Cellular responses to micron-scale grooves, adhesive islands and curves

Several studies have shown that micron-scale geometric cues influence cell alignment. For example, cells cultured on surfaces with micron-scale grooves align along the long groove axis, and the alignment strength is inversely proportional to groove width (reviewed in [9,10]). Additionally, sharp corners, which have high curvature, alter migration and actin microfilament formation [11]. Cells cultured on microcontact-printed stripes also align strongly in the stripe direction [12,13], showing that sharp corners are not required for contact guidance.

In addition to affecting the alignment of cells, micron-scale geometric cues direct the alignment of actin stress fibres (SFs). SFs are macromolecular bundles of filamentous actin (f-actin) and type II myosins; their development is controlled by a number of actin-binding and -modifying proteins [14-16]. SFs play critical roles in generating cell contractility and are often categorized as ventral, dorsal, transverse arc, and perinuclear actin caps. This categorization is based, at least in part, on the association of SFs with focal adhesion proteins, their position relative to the nucleus and their mechanical properties [14-18].

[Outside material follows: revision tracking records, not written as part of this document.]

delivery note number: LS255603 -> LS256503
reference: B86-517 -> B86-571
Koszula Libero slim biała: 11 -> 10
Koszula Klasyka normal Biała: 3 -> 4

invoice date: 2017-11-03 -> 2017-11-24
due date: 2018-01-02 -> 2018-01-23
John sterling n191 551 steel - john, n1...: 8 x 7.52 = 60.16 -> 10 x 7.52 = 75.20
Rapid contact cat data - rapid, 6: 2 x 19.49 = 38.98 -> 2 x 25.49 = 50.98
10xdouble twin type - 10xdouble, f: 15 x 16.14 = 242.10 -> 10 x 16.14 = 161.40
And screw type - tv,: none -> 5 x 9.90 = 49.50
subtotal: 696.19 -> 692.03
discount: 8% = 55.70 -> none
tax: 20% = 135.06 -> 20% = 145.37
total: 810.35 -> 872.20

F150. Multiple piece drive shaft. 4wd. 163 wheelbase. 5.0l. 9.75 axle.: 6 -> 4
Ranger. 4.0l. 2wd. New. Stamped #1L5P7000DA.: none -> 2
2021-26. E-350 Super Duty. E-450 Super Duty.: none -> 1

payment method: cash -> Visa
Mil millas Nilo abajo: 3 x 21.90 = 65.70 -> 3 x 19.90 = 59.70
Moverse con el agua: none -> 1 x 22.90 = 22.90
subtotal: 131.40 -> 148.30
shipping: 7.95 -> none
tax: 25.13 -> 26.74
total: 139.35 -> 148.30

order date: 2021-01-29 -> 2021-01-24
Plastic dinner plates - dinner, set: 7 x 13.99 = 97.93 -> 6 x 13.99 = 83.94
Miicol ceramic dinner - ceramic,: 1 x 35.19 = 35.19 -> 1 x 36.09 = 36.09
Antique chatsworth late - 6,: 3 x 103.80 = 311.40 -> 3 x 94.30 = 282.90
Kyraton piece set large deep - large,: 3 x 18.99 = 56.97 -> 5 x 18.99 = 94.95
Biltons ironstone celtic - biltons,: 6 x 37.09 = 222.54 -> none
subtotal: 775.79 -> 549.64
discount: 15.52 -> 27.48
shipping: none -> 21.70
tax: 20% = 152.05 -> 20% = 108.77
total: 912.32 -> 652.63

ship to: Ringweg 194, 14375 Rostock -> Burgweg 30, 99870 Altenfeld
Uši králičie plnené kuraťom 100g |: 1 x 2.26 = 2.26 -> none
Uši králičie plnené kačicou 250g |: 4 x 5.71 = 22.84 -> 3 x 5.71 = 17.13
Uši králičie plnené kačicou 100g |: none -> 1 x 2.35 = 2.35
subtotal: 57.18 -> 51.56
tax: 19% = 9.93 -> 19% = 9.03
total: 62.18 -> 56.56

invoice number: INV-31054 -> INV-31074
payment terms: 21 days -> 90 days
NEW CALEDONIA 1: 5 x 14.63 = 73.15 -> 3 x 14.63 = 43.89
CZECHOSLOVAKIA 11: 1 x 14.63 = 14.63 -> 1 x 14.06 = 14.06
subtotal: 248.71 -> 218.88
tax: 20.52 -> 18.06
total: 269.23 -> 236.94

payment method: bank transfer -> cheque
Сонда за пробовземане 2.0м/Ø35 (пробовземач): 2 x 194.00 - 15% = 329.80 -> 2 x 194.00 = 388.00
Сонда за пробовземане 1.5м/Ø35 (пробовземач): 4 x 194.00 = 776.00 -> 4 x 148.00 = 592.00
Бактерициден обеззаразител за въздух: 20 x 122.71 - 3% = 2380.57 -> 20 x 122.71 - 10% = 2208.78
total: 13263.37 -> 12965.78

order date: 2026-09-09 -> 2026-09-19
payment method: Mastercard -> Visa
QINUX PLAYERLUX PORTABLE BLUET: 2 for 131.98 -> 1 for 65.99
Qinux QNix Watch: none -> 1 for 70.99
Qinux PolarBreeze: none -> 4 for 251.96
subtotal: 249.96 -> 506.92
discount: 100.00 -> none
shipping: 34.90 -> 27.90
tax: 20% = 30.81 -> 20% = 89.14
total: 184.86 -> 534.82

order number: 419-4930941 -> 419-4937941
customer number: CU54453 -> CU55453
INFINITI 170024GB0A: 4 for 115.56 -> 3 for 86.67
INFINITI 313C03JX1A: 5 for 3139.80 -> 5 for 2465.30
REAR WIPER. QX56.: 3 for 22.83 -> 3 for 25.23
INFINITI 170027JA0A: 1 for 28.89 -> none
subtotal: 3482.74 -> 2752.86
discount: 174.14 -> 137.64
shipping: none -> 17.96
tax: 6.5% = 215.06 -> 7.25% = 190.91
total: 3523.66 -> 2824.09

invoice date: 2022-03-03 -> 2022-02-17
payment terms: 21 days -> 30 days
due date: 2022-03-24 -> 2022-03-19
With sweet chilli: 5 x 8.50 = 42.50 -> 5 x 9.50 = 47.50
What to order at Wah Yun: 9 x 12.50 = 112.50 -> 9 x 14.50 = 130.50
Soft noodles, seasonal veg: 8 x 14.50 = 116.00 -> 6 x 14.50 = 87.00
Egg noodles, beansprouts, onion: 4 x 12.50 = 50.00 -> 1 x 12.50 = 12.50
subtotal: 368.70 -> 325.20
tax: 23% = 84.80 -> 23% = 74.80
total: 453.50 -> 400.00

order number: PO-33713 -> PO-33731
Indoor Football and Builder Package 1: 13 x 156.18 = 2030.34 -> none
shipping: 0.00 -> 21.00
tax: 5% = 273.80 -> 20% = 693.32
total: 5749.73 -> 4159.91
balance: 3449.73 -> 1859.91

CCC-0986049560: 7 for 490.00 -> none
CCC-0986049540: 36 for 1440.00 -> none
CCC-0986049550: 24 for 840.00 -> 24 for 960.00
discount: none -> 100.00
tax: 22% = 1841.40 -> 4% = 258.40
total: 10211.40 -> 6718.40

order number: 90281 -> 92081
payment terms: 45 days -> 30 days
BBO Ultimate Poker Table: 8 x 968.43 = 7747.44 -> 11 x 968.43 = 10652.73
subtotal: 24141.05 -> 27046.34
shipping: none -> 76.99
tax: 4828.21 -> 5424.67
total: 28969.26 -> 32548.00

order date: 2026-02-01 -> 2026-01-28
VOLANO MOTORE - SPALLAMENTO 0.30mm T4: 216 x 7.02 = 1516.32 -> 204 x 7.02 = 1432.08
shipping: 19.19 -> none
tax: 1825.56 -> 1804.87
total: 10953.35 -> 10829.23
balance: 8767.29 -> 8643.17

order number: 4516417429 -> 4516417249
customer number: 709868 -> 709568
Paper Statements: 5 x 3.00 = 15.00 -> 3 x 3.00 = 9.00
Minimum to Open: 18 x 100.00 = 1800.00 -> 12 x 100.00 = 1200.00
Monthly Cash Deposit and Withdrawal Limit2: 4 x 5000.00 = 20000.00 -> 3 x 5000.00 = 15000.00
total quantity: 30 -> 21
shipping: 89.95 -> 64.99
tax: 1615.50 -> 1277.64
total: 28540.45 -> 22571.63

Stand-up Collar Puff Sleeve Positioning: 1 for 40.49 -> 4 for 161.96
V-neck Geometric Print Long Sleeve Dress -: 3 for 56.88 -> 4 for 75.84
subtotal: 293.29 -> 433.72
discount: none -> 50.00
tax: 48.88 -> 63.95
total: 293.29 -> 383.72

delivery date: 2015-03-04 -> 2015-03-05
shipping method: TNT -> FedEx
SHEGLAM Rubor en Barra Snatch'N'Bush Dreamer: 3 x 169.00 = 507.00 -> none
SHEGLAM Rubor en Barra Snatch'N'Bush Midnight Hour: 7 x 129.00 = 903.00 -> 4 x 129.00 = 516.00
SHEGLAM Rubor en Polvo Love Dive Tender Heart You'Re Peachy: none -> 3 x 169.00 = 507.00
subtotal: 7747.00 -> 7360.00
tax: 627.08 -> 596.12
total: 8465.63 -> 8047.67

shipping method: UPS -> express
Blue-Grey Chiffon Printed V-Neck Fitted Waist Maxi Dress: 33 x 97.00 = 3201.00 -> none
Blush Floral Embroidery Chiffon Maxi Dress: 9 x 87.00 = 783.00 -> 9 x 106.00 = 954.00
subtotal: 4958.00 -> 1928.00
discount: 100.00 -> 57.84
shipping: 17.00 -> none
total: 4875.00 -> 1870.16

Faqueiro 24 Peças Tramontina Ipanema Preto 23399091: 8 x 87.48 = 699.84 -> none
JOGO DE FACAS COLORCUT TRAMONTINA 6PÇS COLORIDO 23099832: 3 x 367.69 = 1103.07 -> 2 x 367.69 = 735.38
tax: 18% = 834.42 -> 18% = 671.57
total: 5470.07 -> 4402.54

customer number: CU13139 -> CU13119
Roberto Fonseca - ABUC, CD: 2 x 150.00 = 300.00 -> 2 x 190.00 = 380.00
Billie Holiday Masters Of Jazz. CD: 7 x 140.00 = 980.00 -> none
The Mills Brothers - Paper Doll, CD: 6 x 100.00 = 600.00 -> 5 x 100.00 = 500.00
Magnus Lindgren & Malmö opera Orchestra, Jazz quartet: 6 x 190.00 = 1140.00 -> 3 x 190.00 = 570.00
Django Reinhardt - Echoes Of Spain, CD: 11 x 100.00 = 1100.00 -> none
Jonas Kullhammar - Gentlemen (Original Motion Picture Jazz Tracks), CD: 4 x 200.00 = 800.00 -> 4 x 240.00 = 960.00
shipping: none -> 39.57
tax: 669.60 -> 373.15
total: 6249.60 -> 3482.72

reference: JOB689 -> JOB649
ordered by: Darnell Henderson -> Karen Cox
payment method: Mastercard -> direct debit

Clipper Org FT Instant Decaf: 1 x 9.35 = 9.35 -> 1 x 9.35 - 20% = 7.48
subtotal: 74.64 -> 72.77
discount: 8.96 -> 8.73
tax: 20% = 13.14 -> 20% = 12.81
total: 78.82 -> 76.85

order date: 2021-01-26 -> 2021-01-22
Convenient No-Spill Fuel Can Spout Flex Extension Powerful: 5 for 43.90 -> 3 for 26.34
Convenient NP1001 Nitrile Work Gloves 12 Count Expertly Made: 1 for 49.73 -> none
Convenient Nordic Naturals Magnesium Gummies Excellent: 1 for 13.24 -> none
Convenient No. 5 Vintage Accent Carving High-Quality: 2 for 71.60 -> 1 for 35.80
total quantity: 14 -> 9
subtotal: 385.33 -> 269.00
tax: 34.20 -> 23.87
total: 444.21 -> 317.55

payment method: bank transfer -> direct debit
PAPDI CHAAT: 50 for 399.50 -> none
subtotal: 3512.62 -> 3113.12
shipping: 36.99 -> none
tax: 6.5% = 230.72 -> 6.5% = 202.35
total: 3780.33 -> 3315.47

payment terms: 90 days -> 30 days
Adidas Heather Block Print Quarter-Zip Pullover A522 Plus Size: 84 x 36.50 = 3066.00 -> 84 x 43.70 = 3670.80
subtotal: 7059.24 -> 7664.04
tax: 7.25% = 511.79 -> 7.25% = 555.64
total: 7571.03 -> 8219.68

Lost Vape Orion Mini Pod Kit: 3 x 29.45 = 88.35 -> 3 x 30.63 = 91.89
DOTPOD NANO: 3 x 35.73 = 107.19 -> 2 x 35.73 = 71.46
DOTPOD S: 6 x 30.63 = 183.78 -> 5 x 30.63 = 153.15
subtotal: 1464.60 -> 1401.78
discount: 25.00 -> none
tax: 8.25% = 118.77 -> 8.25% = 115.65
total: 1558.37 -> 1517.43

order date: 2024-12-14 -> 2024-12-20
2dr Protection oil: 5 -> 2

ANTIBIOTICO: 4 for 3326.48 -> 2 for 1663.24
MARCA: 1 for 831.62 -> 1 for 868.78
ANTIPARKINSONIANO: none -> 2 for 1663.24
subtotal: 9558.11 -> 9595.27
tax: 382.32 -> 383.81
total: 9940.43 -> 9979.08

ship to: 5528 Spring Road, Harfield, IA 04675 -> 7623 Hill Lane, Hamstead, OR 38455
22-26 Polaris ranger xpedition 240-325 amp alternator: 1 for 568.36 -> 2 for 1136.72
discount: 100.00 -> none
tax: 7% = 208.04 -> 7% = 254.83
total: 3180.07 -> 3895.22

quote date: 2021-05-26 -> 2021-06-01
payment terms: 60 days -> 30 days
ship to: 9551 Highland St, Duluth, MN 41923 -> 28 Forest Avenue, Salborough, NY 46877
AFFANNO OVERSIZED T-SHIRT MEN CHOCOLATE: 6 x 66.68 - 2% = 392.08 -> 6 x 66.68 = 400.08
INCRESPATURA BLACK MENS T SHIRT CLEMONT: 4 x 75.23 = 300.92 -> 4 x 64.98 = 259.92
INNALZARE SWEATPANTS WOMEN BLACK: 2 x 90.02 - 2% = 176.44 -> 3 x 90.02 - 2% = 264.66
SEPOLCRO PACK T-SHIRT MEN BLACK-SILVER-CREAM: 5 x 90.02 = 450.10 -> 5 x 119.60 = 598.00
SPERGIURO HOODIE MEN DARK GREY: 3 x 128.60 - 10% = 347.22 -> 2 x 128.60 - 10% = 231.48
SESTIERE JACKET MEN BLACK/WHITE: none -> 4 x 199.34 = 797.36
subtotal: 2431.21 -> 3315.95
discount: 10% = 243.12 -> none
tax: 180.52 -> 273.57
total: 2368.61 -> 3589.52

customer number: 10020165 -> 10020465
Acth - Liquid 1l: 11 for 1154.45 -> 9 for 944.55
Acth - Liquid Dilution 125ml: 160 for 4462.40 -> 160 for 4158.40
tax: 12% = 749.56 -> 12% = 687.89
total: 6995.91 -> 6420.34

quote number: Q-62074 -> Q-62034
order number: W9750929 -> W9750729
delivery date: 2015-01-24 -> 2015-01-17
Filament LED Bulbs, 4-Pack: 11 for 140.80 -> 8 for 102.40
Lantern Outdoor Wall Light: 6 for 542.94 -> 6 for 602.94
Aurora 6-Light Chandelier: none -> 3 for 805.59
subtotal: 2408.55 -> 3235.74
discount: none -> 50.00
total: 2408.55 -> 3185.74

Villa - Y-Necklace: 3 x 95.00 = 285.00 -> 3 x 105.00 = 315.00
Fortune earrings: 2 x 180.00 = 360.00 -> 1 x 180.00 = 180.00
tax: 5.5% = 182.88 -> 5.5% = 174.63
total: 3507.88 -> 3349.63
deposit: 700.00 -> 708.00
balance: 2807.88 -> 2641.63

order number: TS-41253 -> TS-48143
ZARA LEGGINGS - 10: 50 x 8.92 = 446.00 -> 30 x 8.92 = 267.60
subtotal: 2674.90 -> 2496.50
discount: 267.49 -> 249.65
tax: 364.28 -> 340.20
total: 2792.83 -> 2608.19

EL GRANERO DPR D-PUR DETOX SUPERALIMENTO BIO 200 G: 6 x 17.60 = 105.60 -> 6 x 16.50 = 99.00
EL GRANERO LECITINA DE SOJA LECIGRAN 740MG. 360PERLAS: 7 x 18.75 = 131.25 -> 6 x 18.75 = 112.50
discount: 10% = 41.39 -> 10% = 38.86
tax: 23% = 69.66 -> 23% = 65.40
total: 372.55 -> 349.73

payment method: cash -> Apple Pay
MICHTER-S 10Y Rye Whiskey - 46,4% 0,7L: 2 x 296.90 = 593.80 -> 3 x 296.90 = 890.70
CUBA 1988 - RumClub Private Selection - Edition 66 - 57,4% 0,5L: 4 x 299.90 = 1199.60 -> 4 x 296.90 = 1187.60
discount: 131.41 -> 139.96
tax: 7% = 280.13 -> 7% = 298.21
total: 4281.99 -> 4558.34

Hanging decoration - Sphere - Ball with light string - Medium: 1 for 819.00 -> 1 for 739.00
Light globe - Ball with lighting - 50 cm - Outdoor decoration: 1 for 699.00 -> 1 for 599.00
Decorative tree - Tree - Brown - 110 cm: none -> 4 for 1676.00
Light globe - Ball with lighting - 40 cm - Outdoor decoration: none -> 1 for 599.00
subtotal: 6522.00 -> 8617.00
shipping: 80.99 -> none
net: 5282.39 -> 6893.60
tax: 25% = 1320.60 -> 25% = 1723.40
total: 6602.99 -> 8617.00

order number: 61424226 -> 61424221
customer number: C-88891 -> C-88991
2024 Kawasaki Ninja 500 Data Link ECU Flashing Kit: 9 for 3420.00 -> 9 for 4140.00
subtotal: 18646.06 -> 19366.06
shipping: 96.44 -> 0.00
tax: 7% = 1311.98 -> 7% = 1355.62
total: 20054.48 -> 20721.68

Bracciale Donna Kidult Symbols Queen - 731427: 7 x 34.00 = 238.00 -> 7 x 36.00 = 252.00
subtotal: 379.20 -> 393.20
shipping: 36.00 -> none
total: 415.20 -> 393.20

SFs are responsive to geometric cues. For example, SFs respond to the shape of adhesive islands of various geometries that are micro-contact printed on planar surfaces. Cells cultured on V-shaped islands form SFs along the periphery of the shape, but also form very prominent SFs that span across the non-adhesive side [19]. When cultured on a complete outlined triangle of the same size as a V-shaped island, cells form more homogeneous SFs than those formed on the V-shaped island [19]. SFs tend to form where an adhesive island has concave edges, and lamellipodia-like structures form where the island has convex corners [20]. Similar results have been reported for advancing Madin–Darby canine kidney (MDCK) epithelial cells cultured in flower-shaped adhesive structures with convex and concave domains [21]. Furthermore, at convex edges the lamellipodia-like structures in these advancing MDCK epithelial cells have the usual retrograde flow of actin fibres, while at convex edges, actin flow is anterograde [21]. Interestingly, by culturing cells on a crossbow-shaped pattern, the morphology of a migrating, cone-shaped cell could be reproducibly generated [22]. Cells cultured on these crossbow shapes formed a lamellipodium at the broad, convex end whereas SFs formed along the sides and ventral portion of the cell. Thus, geometry influences organization of the actin cytoskeleton in a manner that influences cell polarization. Fibrous structures also change SF behaviour. Chao and colleagues [23] have cultured fibroblasts on electrospun poly-L-lactic acid fibres that model the waviness (crimp) of collagen-I fibres in vivo. Using this system, they showed that the degree of crimp affects the actin cytoskeleton: straight fibres result in cells having more actin SFs while increasing waviness of the fibres leads to shorter and thicker actin bundles [23].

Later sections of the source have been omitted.